[Web page edit records]
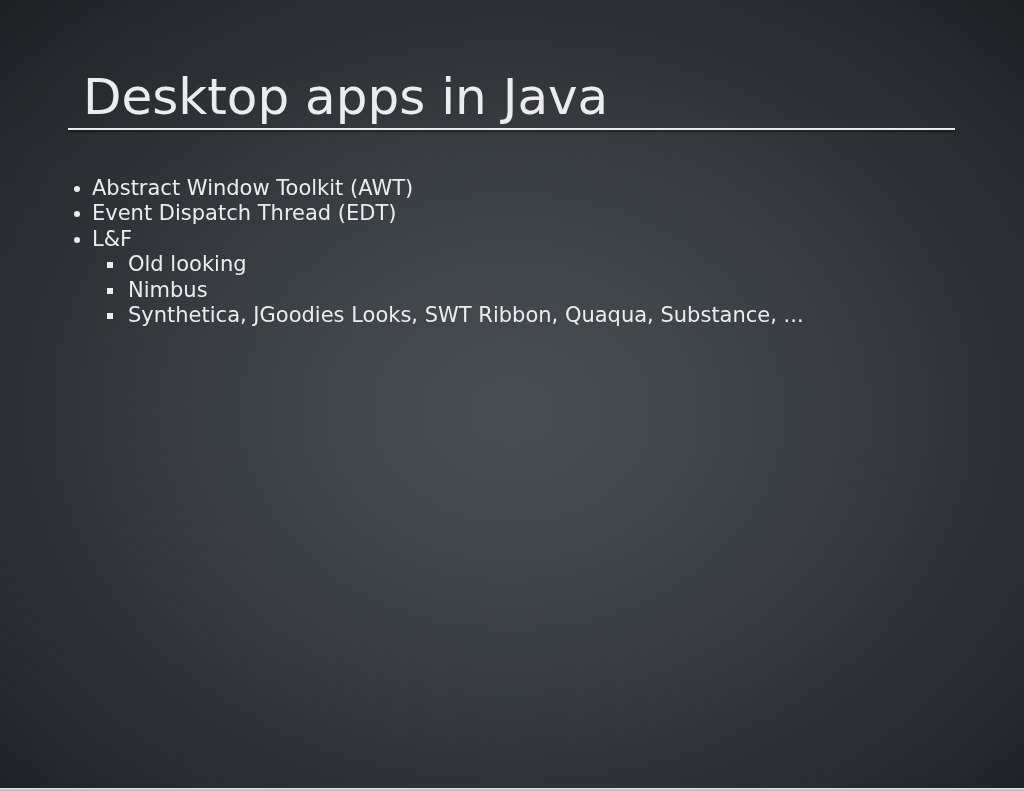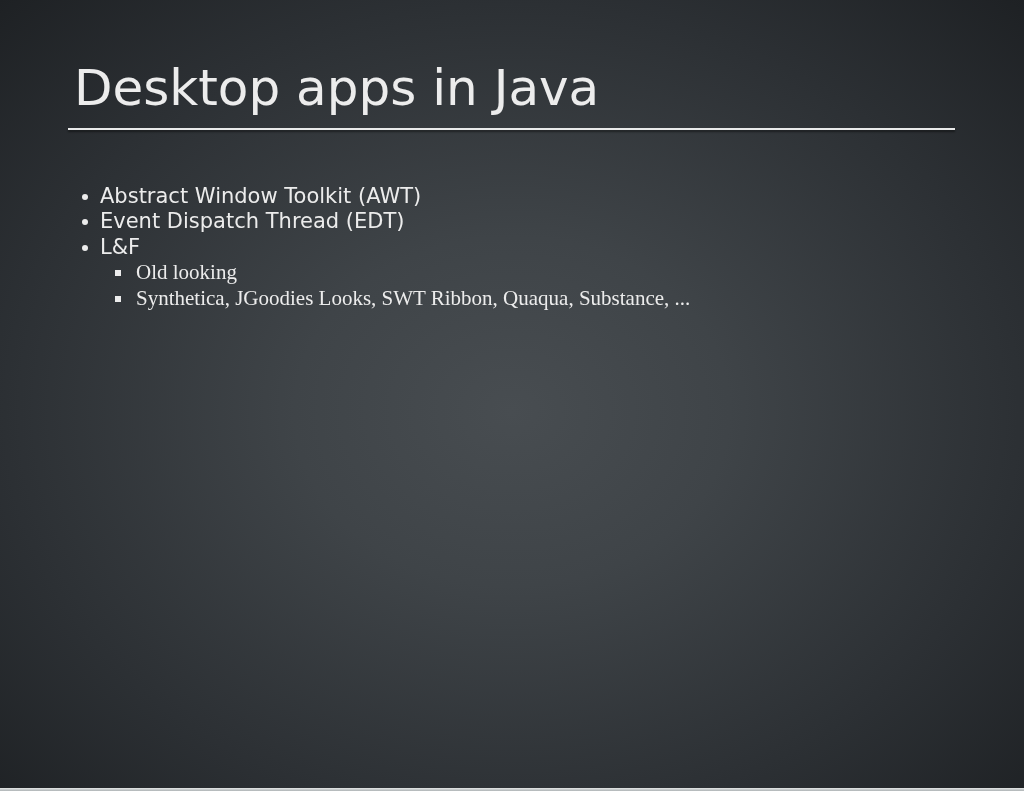--- a/index.html
+++ b/index.html
@@ -24,7 +24,7 @@
     position: absolute;
     left: 70px;
     top: 58px;
-    margin: 4px;
+    margin: 13px;
     font-size: 50px;
     line-height: 52px;
     font-weight: 400;

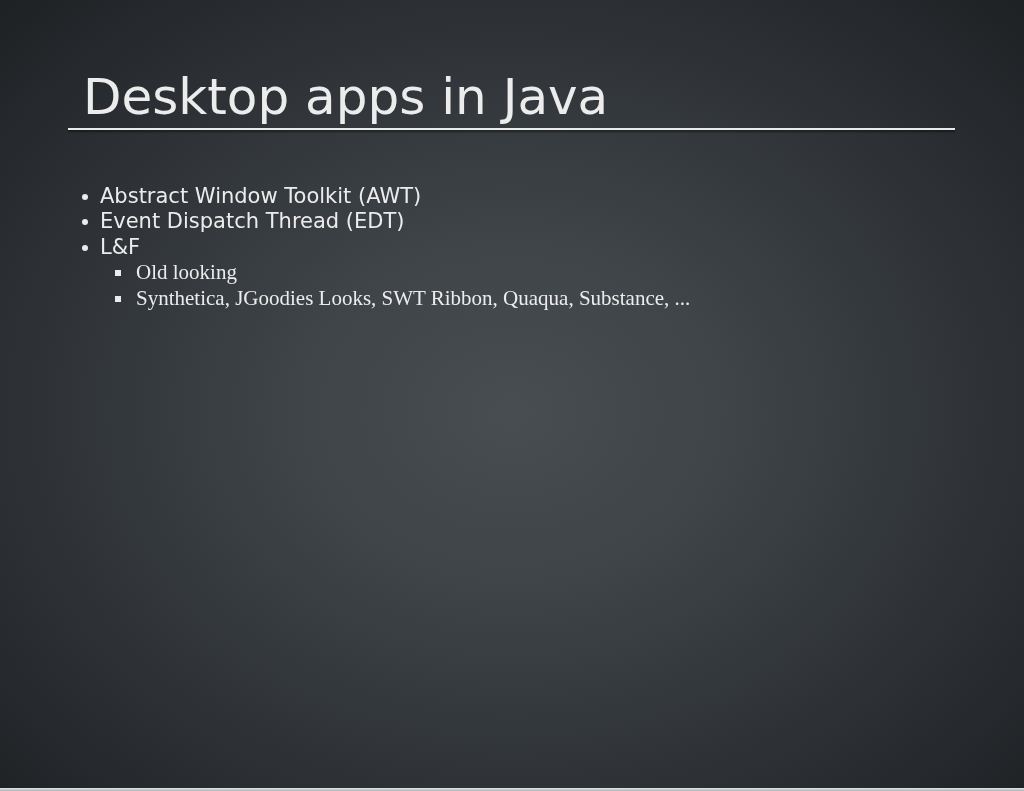--- a/index.html
+++ b/index.html
@@ -47,7 +47,7 @@
     position: absolute;
     left: 0;
     top: 176px;
-    margin: 8px;
+    margin: 0;
     padding: 0;
     list-style: none;
     font-size: 21px;

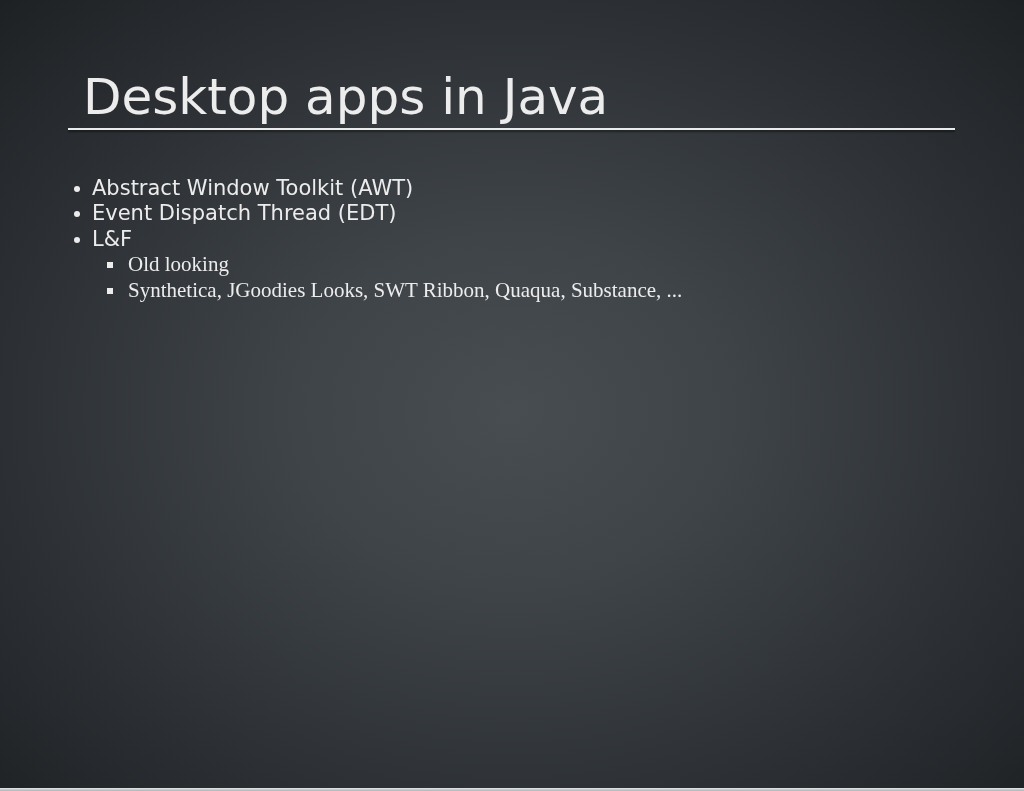--- a/index.html
+++ b/index.html
@@ -77,7 +77,6 @@
     position: relative;
     padding-left: 36px;
     white-space: nowrap;
-    font-family: Liberation Serif, serif;
   }
   .sub-bullets > li::before {
     content: "";

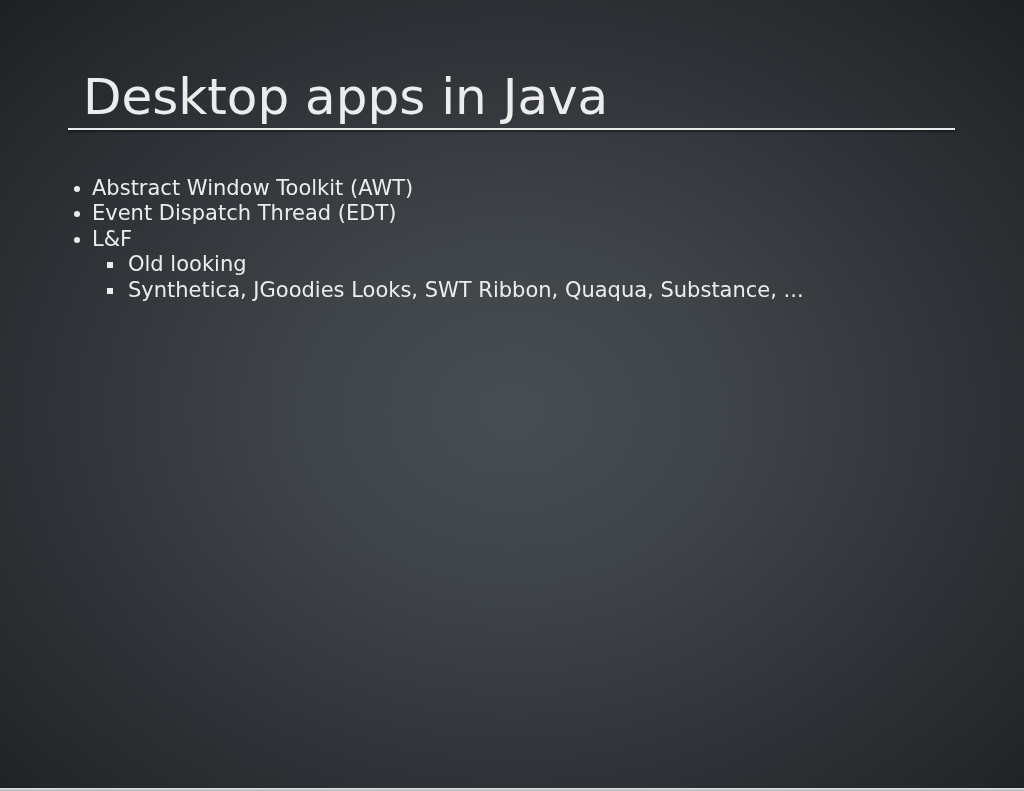--- a/index.html
+++ b/index.html
@@ -120,6 +120,9 @@
           <span>Old looking</span>
         </li>
         <li>
+          <span>Nimbus</span>
+        </li>
+        <li>
           <span>Synthetica, JGoodies Looks, SWT Ribbon, Quaqua, Substance, ...</span>
         </li>
       </ul>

● **Work request**:
Repeat exactly the lines from the one containing "white-space: nowrap;" to the last line of the data above, both included, and write no pictures into the copy.

● **Result below**:
     white-space: nowrap;
-    font-family: Liberation Serif, serif;
   }
   .sub-bullets > li::before {
     content: "";

--- a/index.html
+++ b/index.html
@@ -120,6 +120,9 @@
           <span>Old looking</span>
         </li>
         <li>
+          <span>Nimbus</span>
+        </li>
+        <li>
           <span>Synthetica, JGoodies Looks, SWT Ribbon, Quaqua, Substance, ...</span>
         </li>
       </ul>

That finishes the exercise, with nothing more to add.